§ **EXERCISE INPUT**
◇ ◇ ◇ ◇ ◇ ◇ ◇

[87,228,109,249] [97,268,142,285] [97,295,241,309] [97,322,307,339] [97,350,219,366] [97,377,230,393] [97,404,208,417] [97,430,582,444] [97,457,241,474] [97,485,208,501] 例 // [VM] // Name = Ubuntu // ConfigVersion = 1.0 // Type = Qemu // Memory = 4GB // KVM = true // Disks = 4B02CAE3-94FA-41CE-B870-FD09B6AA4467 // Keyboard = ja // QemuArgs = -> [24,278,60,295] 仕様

◇ ◇ ◇ ◇ ◇ ◇ ◇

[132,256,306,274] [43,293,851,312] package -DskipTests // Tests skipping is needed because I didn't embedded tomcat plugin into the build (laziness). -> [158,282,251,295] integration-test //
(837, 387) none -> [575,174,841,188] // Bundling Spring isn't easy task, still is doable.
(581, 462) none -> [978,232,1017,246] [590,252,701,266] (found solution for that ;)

◇ ◇ ◇ ◇ ◇ ◇ ◇

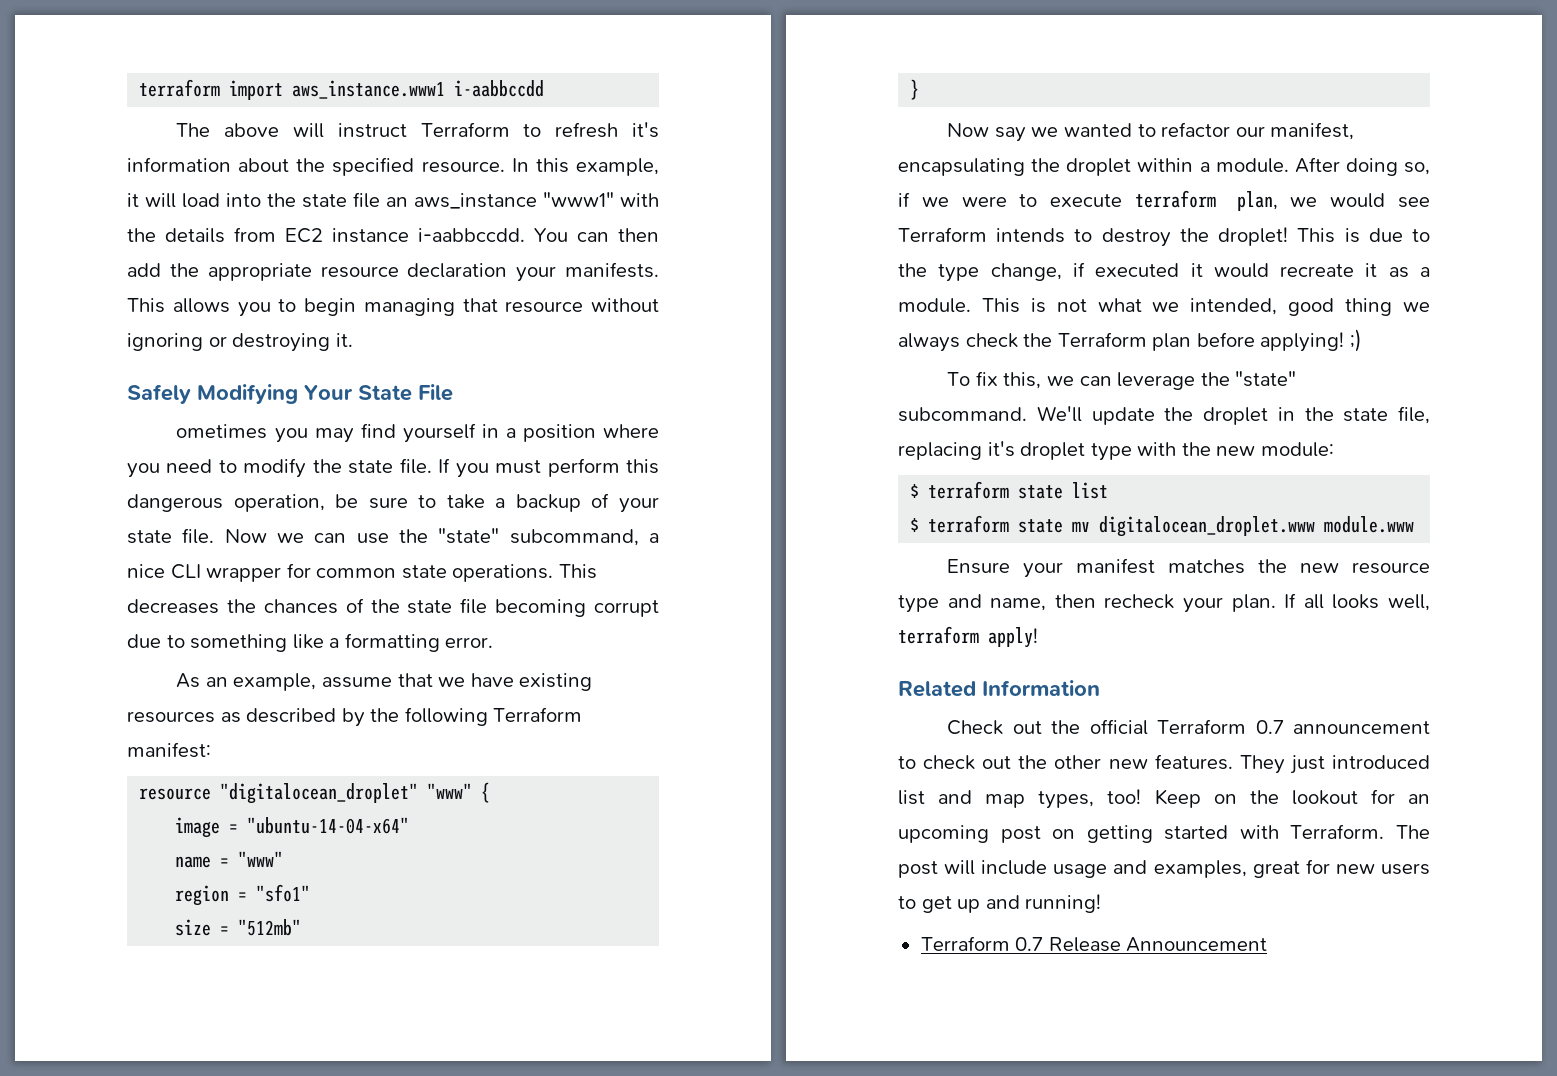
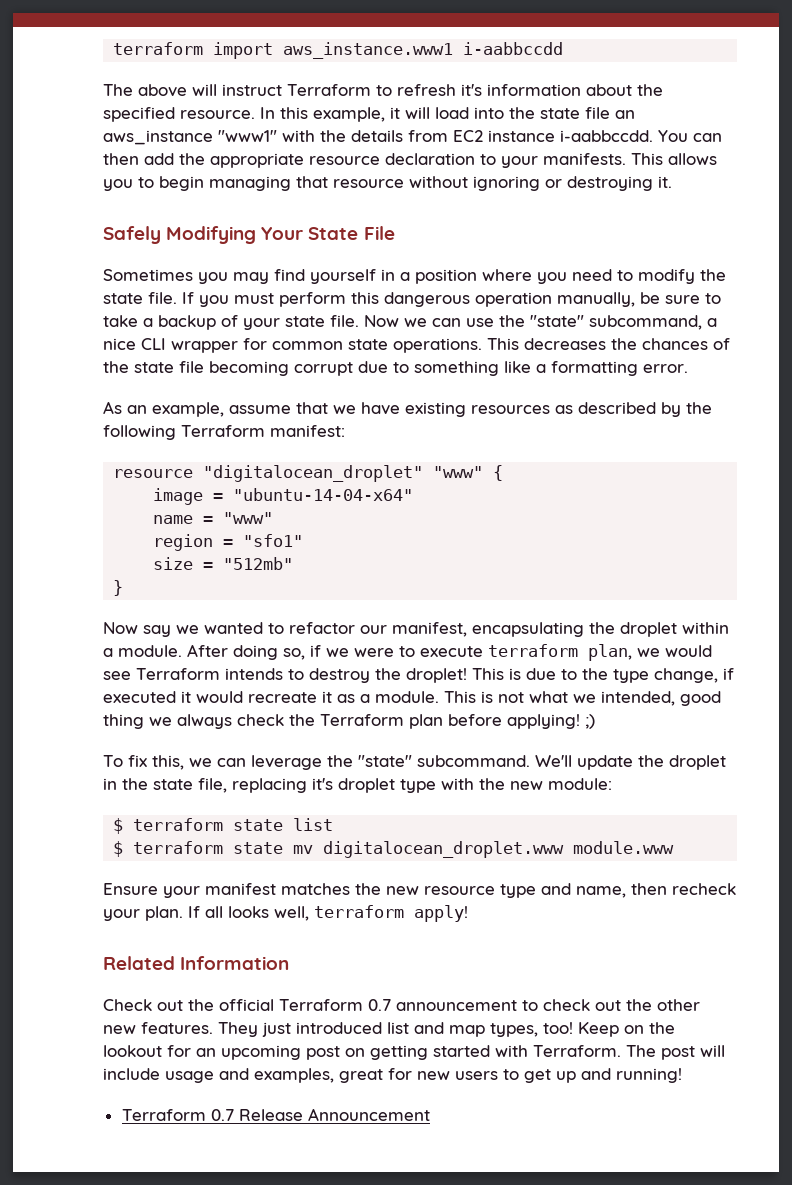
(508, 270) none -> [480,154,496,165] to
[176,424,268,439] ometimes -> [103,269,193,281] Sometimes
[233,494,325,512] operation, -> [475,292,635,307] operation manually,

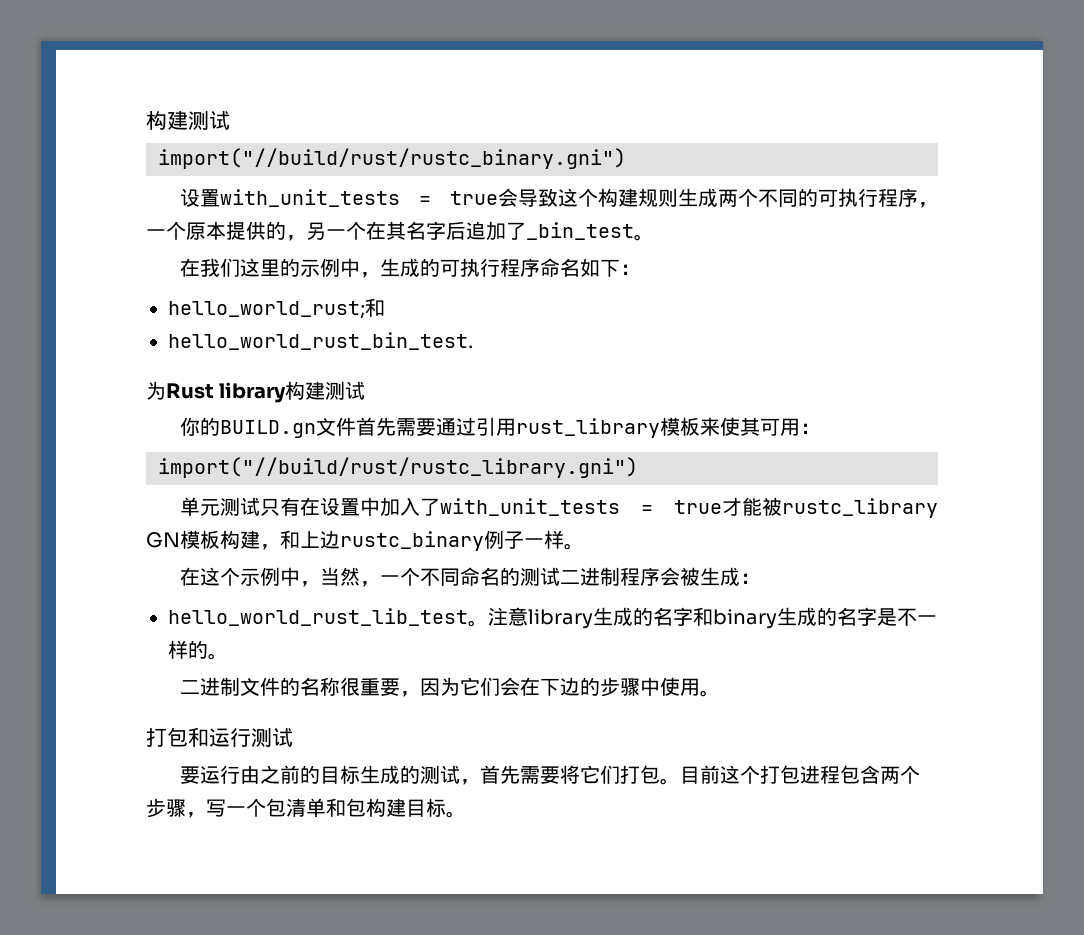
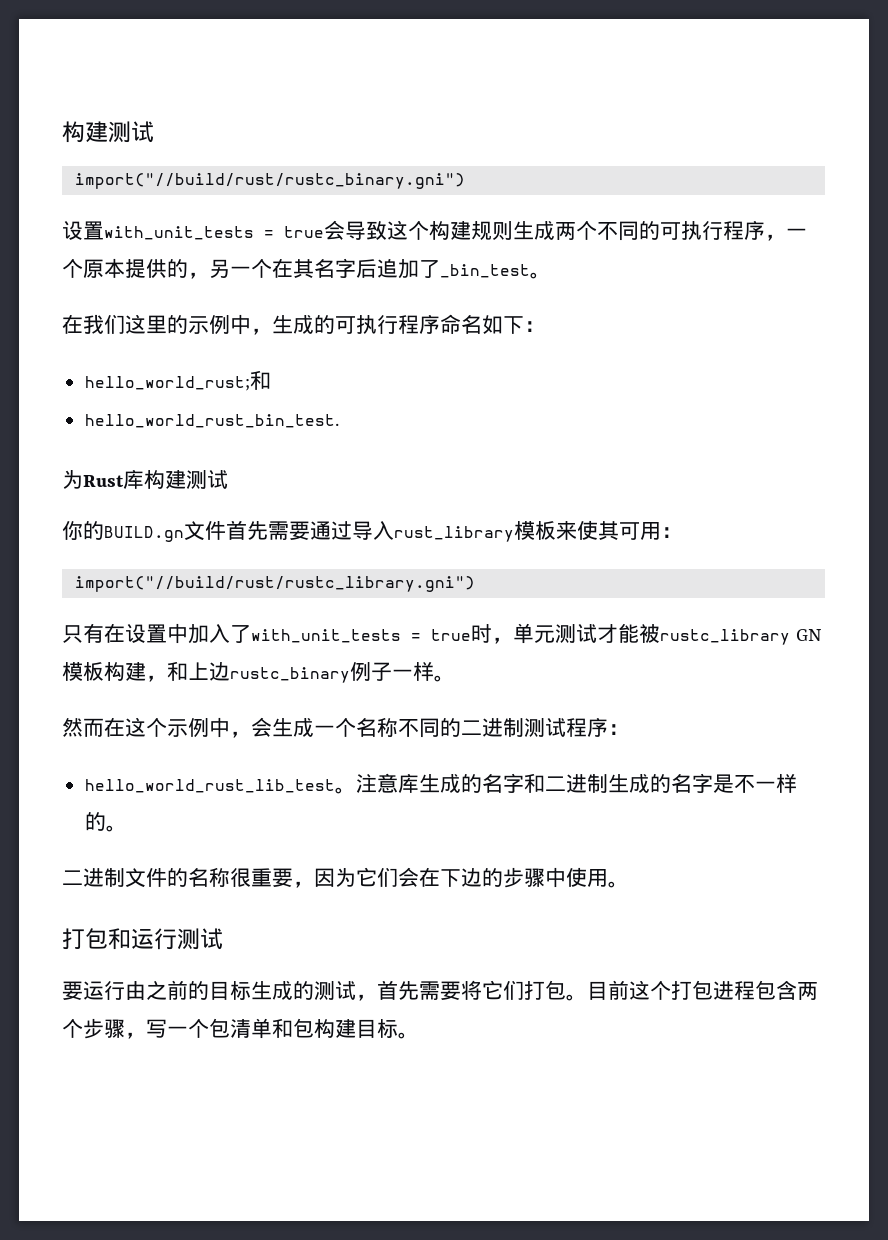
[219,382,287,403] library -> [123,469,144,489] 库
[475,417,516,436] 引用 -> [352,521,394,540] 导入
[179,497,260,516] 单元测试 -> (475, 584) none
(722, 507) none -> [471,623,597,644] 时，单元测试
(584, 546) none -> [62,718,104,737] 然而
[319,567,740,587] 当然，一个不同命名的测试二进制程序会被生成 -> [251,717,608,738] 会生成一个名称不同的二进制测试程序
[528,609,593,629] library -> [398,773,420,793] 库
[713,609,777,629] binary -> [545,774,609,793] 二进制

◇ ◇ ◇ ◇ ◇ ◇ ◇

§ **REQUIRED WORK**
Search the data for the string "单元测试" and copy each line where it appears.

§ **TASK OUTPUT**
[179,497,260,516] 单元测试 -> (475, 584) none
(722, 507) none -> [471,623,597,644] 时，单元测试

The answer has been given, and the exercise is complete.